(Data extracted from a collection)
.....

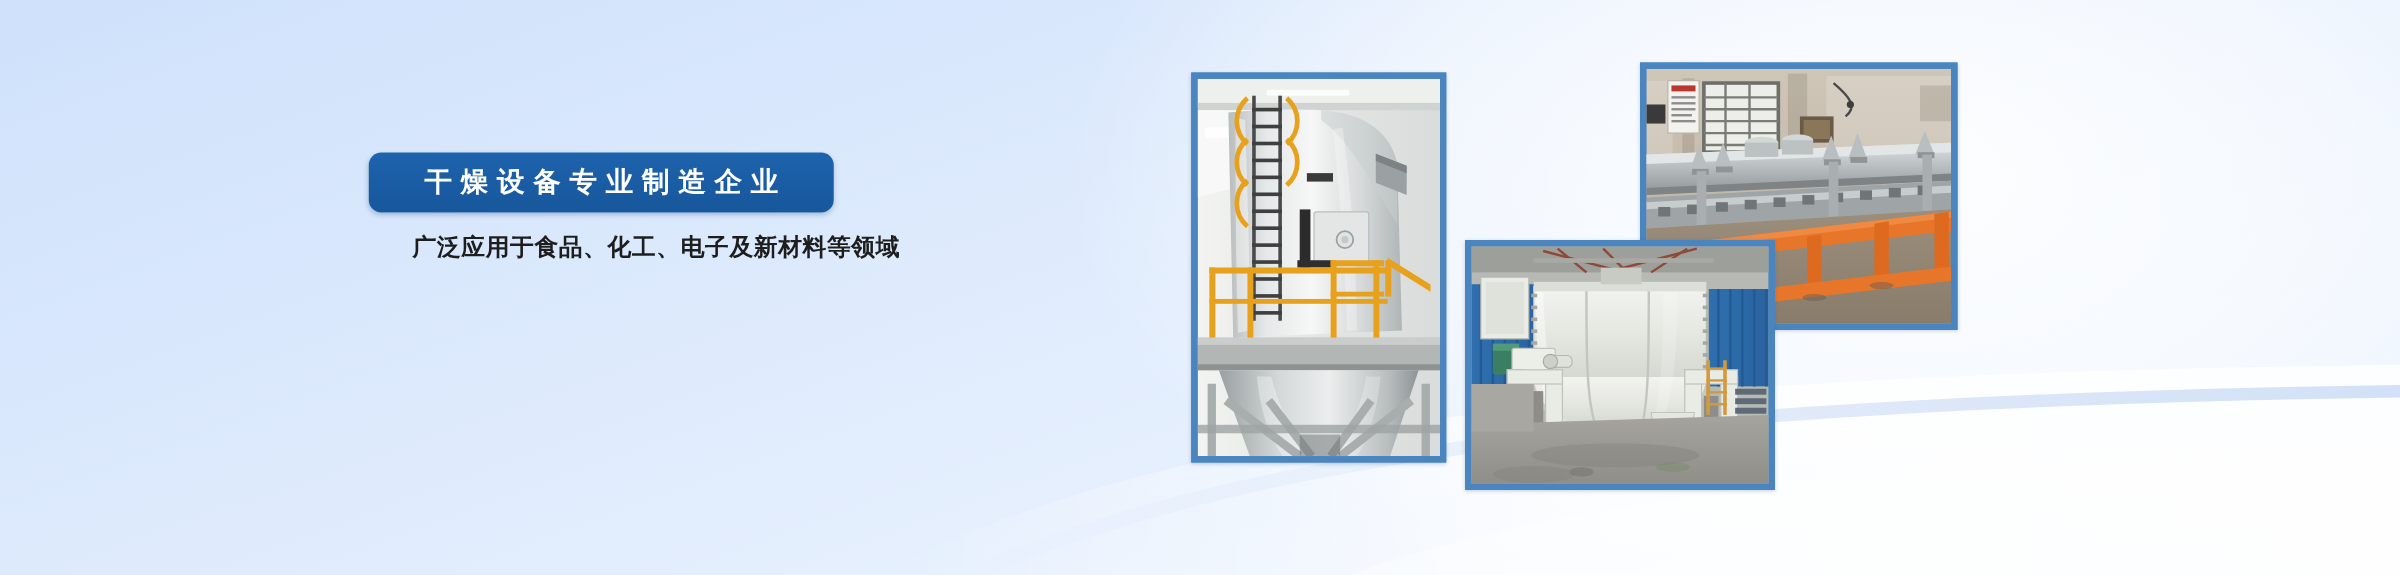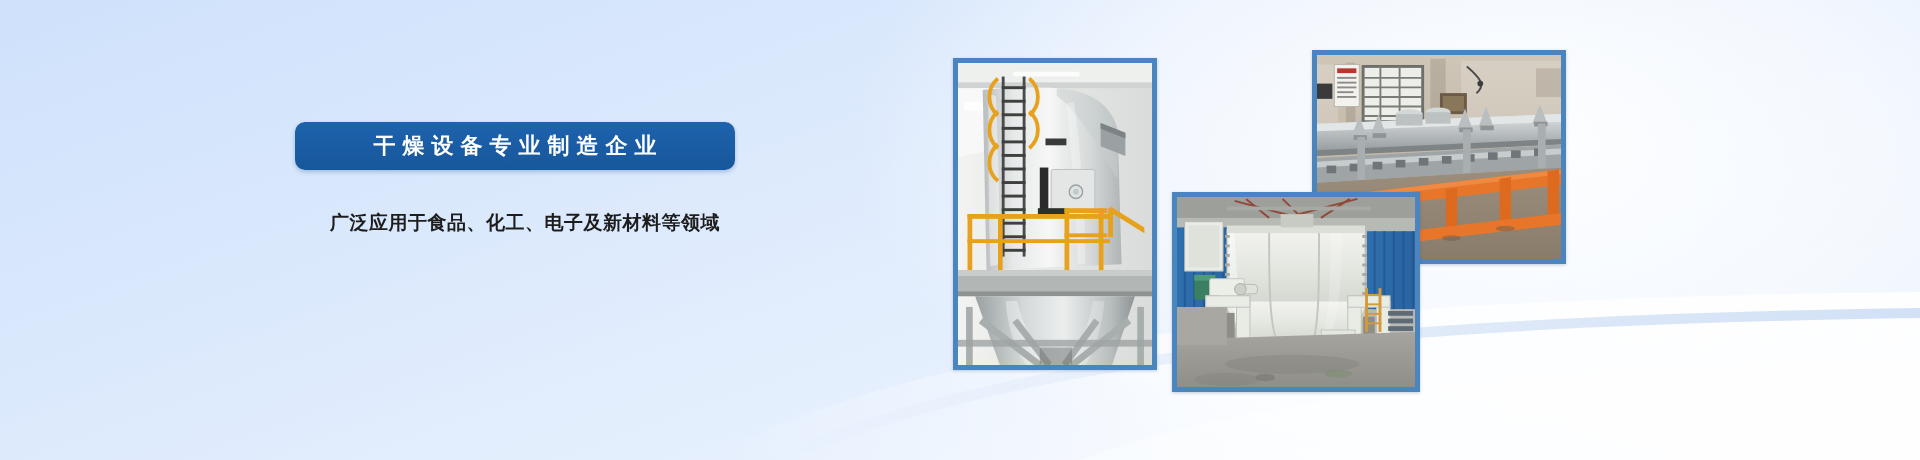--- a/index.html
+++ b/index.html
@@ -40,7 +40,7 @@
   }
   .pill {
     margin-top:22px;
-    width:440px;
+    width:372px;
     height:48px;
     border-radius:10px;
     background:linear-gradient(180deg,#1d63ad 0%,#1a5ca3 55%,#17579b 100%);

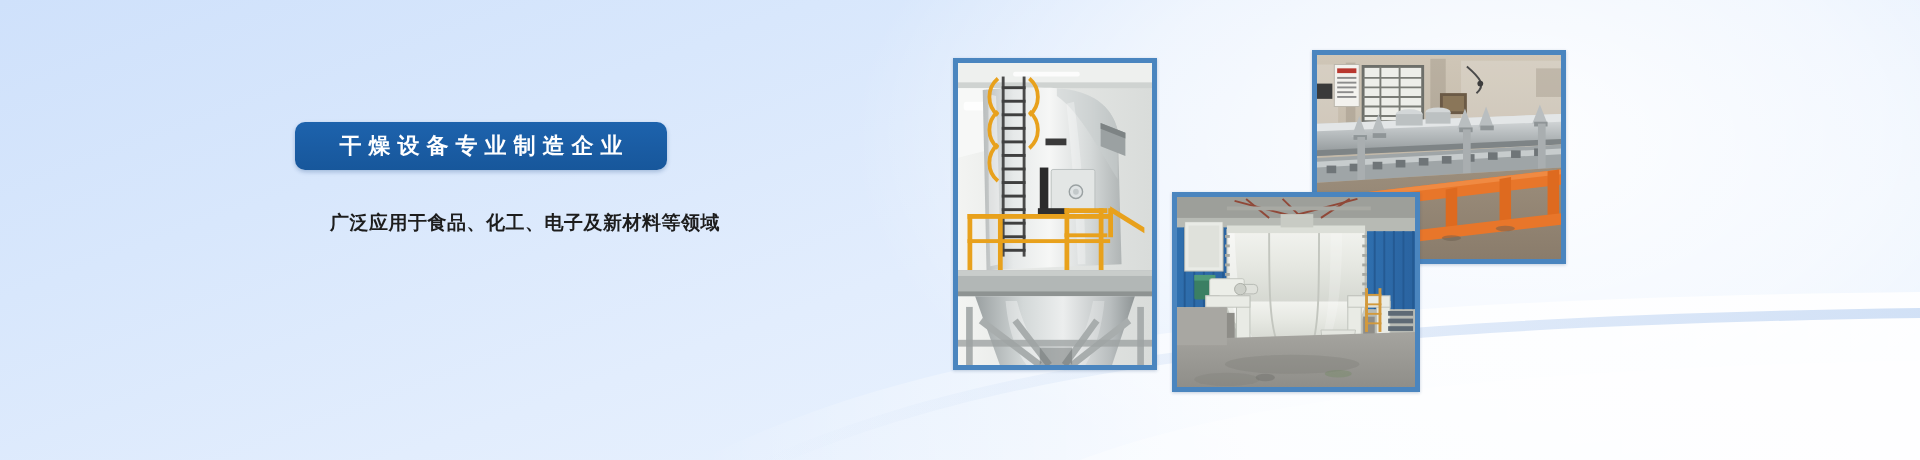--- a/index.html
+++ b/index.html
@@ -59,7 +59,7 @@
     white-space:nowrap;
   }
   .subline {
-    margin-top:40px;
+    margin-top:15px;
     font-size:19px;
     font-weight:700;
     color:#1d1d1d;

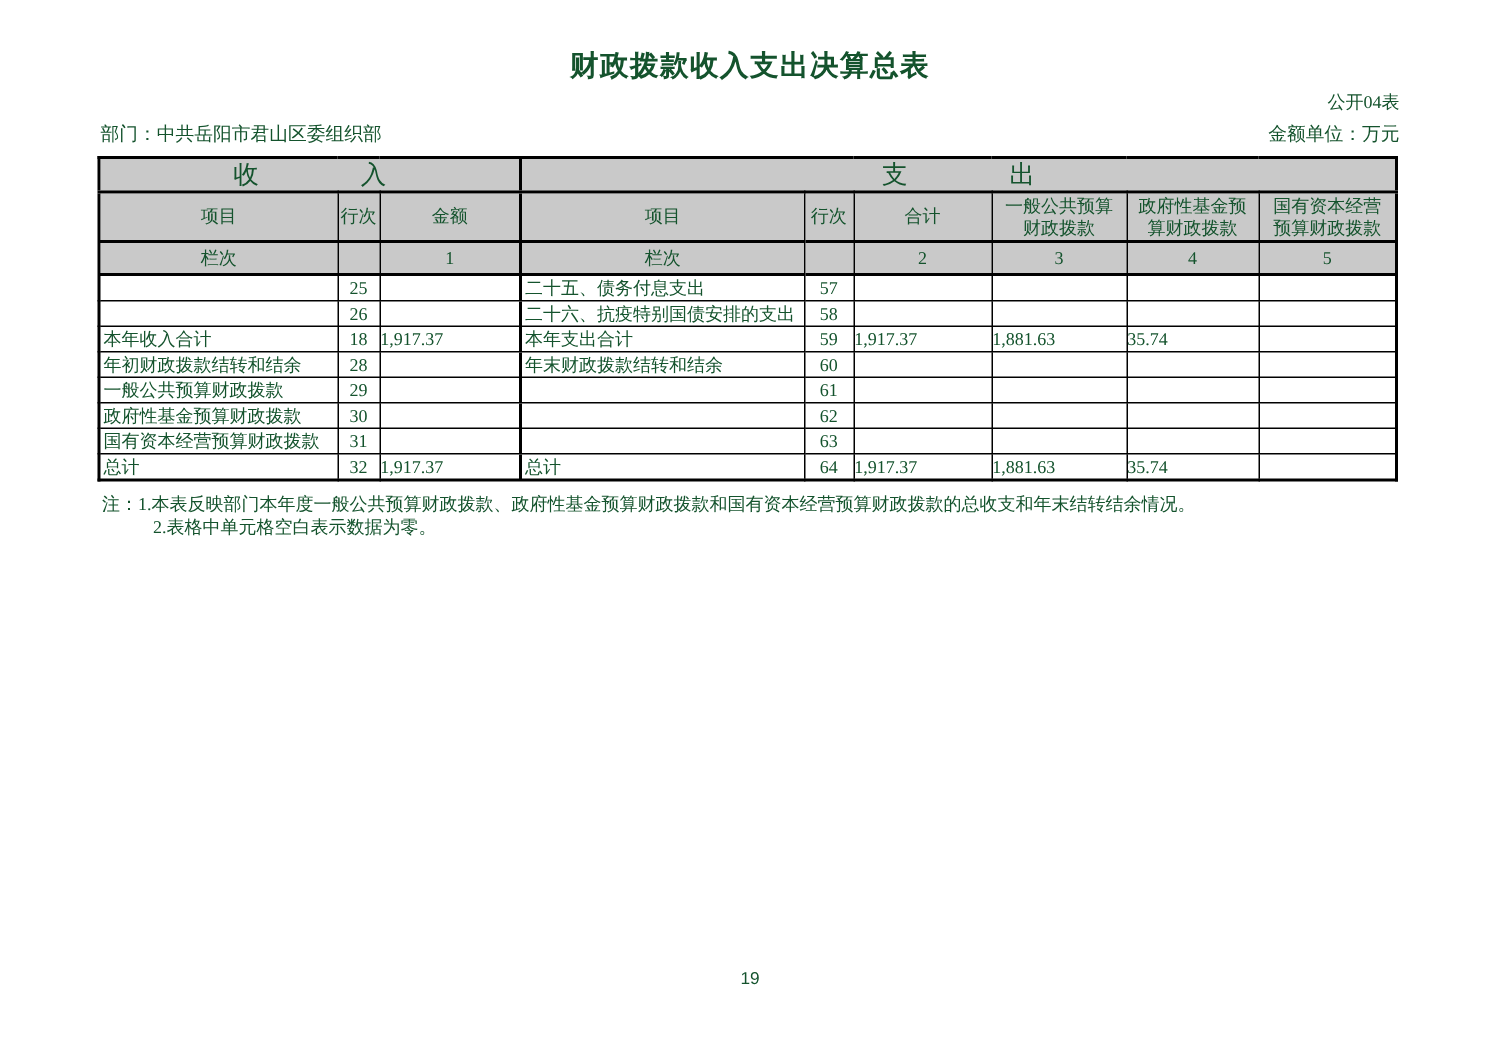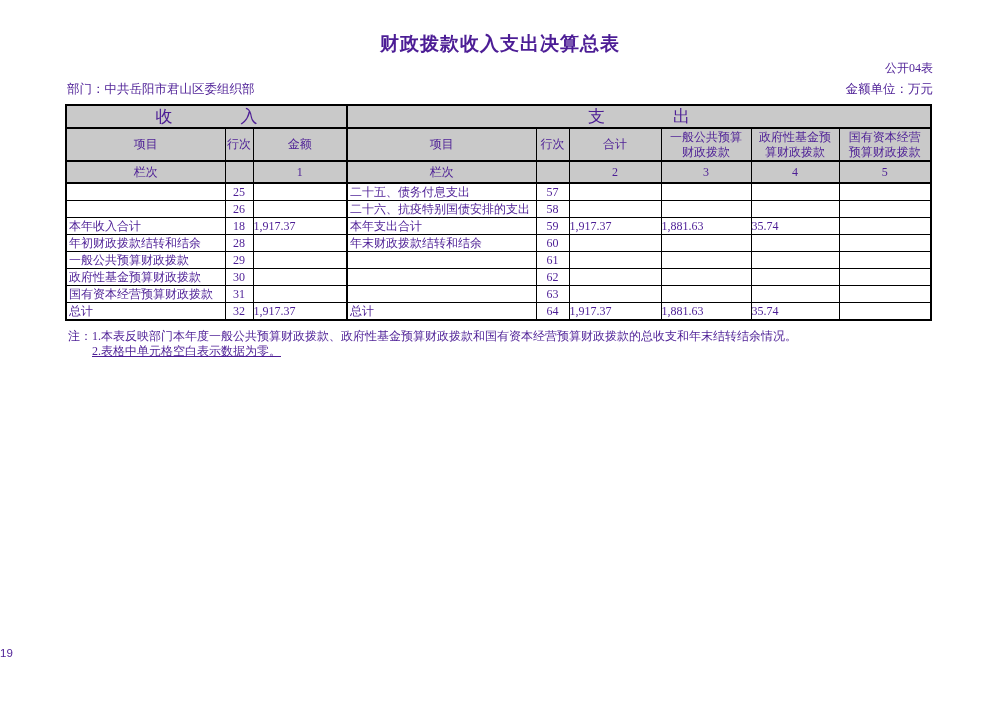--- a/index.html
+++ b/index.html
@@ -5,7 +5,7 @@
   html,body { margin:0; padding:0; background:#fff; }
   .page {
     position:relative; width:1000px; height:706px; background:#ffffff;
-    font-family:"Liberation Serif","DejaVu Serif",serif; color:#4c1d95;
+    font-family:"Liberation Serif","DejaVu Serif",serif; color:#14532d;
     overflow:hidden;
   }
   .title {

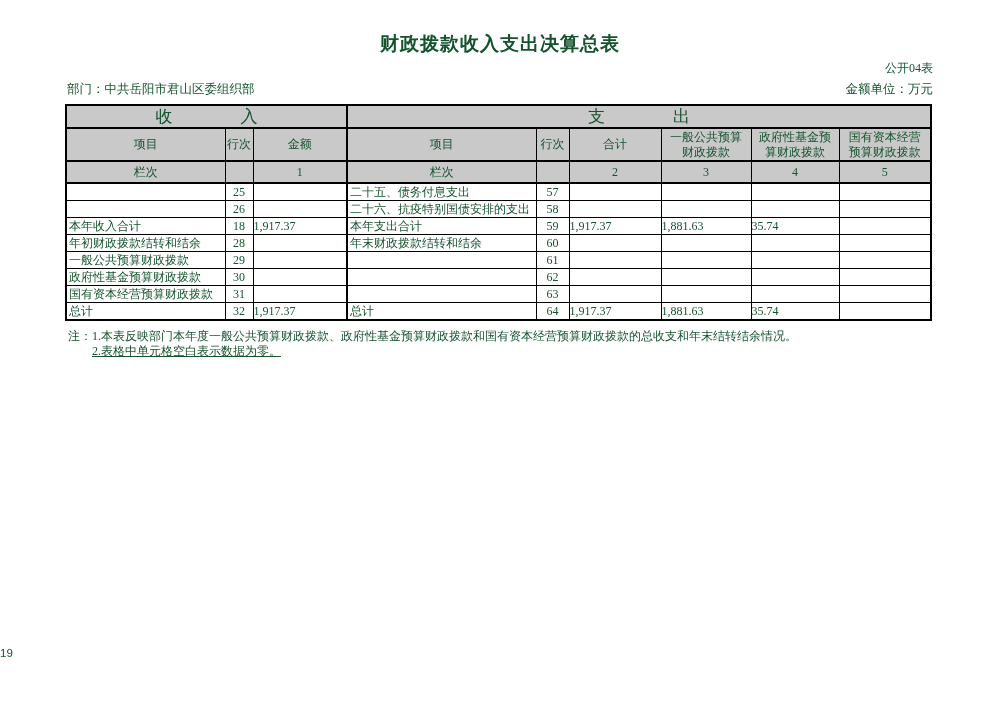--- a/index.html
+++ b/index.html
@@ -45,7 +45,7 @@
     position:absolute; top:329px; left:68px; right:24px;
     font-size:12px; line-height:14.5px;
   }
-  .note-2 { margin-left:24px;text-decoration:underline; }
+  .note-2 { margin-left:34px; }
   .page-number {
     position:absolute; top:647px; left:0; width:1000px;
     text-align:left; font-size:11.5px;

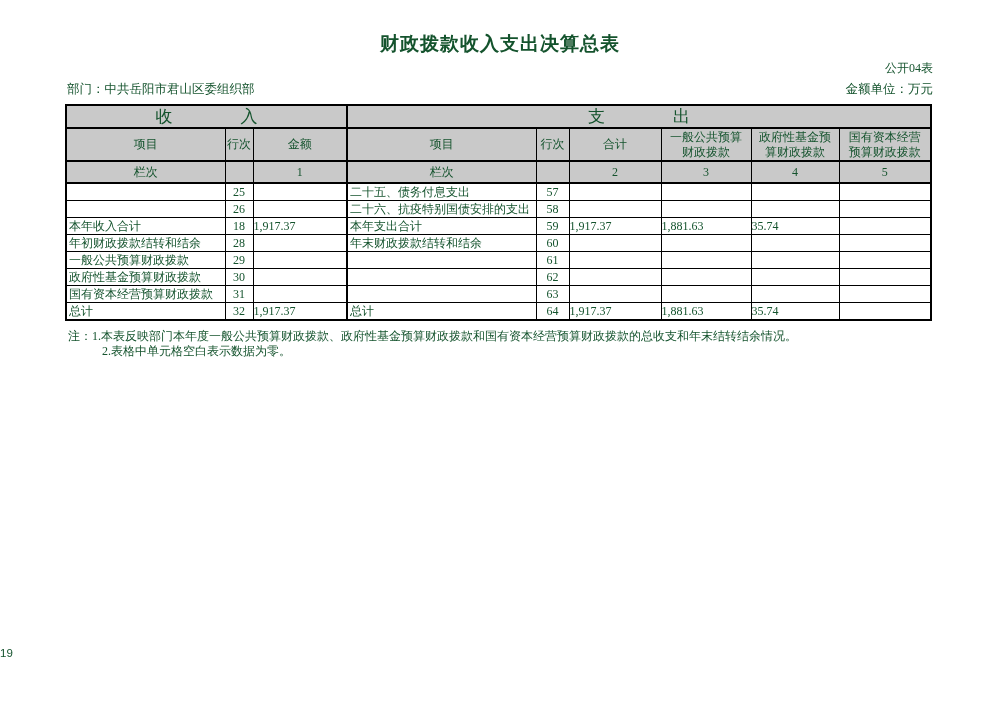--- a/index.html
+++ b/index.html
@@ -48,7 +48,7 @@
   .note-2 { margin-left:34px; }
   .page-number {
     position:absolute; top:647px; left:0; width:1000px;
-    text-align:left; font-size:11.5px;
+    text-align:center; font-size:11.5px;
     font-family:"Liberation Sans","DejaVu Sans",sans-serif;
   }
 </style>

.....

> Problem to solve
Each line from the one bearing "overflow:hidden;" through the final line of the records is to be copied exactly, and no pictures are to be included.

> Answer to this task
     overflow:hidden;
   }
   .title {

--- a/index.html
+++ b/index.html
@@ -45,7 +45,7 @@
     position:absolute; top:329px; left:68px; right:24px;
     font-size:12px; line-height:14.5px;
   }
-  .note-2 { margin-left:24px;text-decoration:underline; }
+  .note-2 { margin-left:34px; }
   .page-number {
     position:absolute; top:647px; left:0; width:1000px;
     text-align:left; font-size:11.5px;

--- a/index.html
+++ b/index.html
@@ -48,7 +48,7 @@
   .note-2 { margin-left:34px; }
   .page-number {
     position:absolute; top:647px; left:0; width:1000px;
-    text-align:left; font-size:11.5px;
+    text-align:center; font-size:11.5px;
     font-family:"Liberation Sans","DejaVu Sans",sans-serif;
   }
 </style>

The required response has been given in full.